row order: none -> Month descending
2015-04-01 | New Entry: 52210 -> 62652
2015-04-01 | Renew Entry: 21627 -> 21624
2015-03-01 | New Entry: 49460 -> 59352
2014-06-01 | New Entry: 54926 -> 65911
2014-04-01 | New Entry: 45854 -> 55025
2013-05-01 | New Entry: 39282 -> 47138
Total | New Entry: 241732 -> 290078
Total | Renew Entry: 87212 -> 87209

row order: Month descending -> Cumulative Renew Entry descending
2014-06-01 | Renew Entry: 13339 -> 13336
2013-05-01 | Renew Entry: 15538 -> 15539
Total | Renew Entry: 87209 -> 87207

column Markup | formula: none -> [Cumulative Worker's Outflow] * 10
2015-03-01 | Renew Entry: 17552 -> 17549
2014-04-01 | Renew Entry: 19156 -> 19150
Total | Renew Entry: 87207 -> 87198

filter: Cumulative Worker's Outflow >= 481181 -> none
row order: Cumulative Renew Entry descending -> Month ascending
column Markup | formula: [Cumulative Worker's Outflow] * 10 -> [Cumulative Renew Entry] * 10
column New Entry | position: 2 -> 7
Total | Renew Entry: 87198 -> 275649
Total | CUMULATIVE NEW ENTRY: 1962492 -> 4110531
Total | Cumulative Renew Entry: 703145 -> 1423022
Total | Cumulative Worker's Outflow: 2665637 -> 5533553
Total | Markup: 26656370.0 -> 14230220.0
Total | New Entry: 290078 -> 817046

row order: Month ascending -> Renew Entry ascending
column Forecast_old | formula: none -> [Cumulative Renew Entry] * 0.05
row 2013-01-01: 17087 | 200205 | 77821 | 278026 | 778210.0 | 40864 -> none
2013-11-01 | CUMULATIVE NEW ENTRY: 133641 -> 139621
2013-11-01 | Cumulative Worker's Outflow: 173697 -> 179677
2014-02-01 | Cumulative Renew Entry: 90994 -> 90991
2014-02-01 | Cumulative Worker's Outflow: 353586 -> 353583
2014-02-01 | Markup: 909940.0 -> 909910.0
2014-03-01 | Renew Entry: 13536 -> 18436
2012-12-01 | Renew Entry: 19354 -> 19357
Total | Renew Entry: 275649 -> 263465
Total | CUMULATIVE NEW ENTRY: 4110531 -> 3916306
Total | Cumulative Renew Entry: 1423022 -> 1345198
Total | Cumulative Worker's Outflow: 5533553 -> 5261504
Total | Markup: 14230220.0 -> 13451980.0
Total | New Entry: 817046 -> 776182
▬▬▬▬▬▬
Aim of the exercise:
The listing above should be returned in full, exactly as shown.

Output of the task:
row order: none -> Month descending
2015-04-01 | New Entry: 52210 -> 62652
2015-04-01 | Renew Entry: 21627 -> 21624
2015-03-01 | New Entry: 49460 -> 59352
2014-06-01 | New Entry: 54926 -> 65911
2014-04-01 | New Entry: 45854 -> 55025
2013-05-01 | New Entry: 39282 -> 47138
Total | New Entry: 241732 -> 290078
Total | Renew Entry: 87212 -> 87209

row order: Month descending -> Cumulative Renew Entry descending
2014-06-01 | Renew Entry: 13339 -> 13336
2013-05-01 | Renew Entry: 15538 -> 15539
Total | Renew Entry: 87209 -> 87207

column Markup | formula: none -> [Cumulative Worker's Outflow] * 10
2015-03-01 | Renew Entry: 17552 -> 17549
2014-04-01 | Renew Entry: 19156 -> 19150
Total | Renew Entry: 87207 -> 87198

filter: Cumulative Worker's Outflow >= 481181 -> none
row order: Cumulative Renew Entry descending -> Month ascending
column Markup | formula: [Cumulative Worker's Outflow] * 10 -> [Cumulative Renew Entry] * 10
column New Entry | position: 2 -> 7
Total | Renew Entry: 87198 -> 275649
Total | CUMULATIVE NEW ENTRY: 1962492 -> 4110531
Total | Cumulative Renew Entry: 703145 -> 1423022
Total | Cumulative Worker's Outflow: 2665637 -> 5533553
Total | Markup: 26656370.0 -> 14230220.0
Total | New Entry: 290078 -> 817046

row order: Month ascending -> Renew Entry ascending
column Forecast_old | formula: none -> [Cumulative Renew Entry] * 0.05
row 2013-01-01: 17087 | 200205 | 77821 | 278026 | 778210.0 | 40864 -> none
2013-11-01 | CUMULATIVE NEW ENTRY: 133641 -> 139621
2013-11-01 | Cumulative Worker's Outflow: 173697 -> 179677
2014-02-01 | Cumulative Renew Entry: 90994 -> 90991
2014-02-01 | Cumulative Worker's Outflow: 353586 -> 353583
2014-02-01 | Markup: 909940.0 -> 909910.0
2014-03-01 | Renew Entry: 13536 -> 18436
2012-12-01 | Renew Entry: 19354 -> 19357
Total | Renew Entry: 275649 -> 263465
Total | CUMULATIVE NEW ENTRY: 4110531 -> 3916306
Total | Cumulative Renew Entry: 1423022 -> 1345198
Total | Cumulative Worker's Outflow: 5533553 -> 5261504
Total | Markup: 14230220.0 -> 13451980.0
Total | New Entry: 817046 -> 776182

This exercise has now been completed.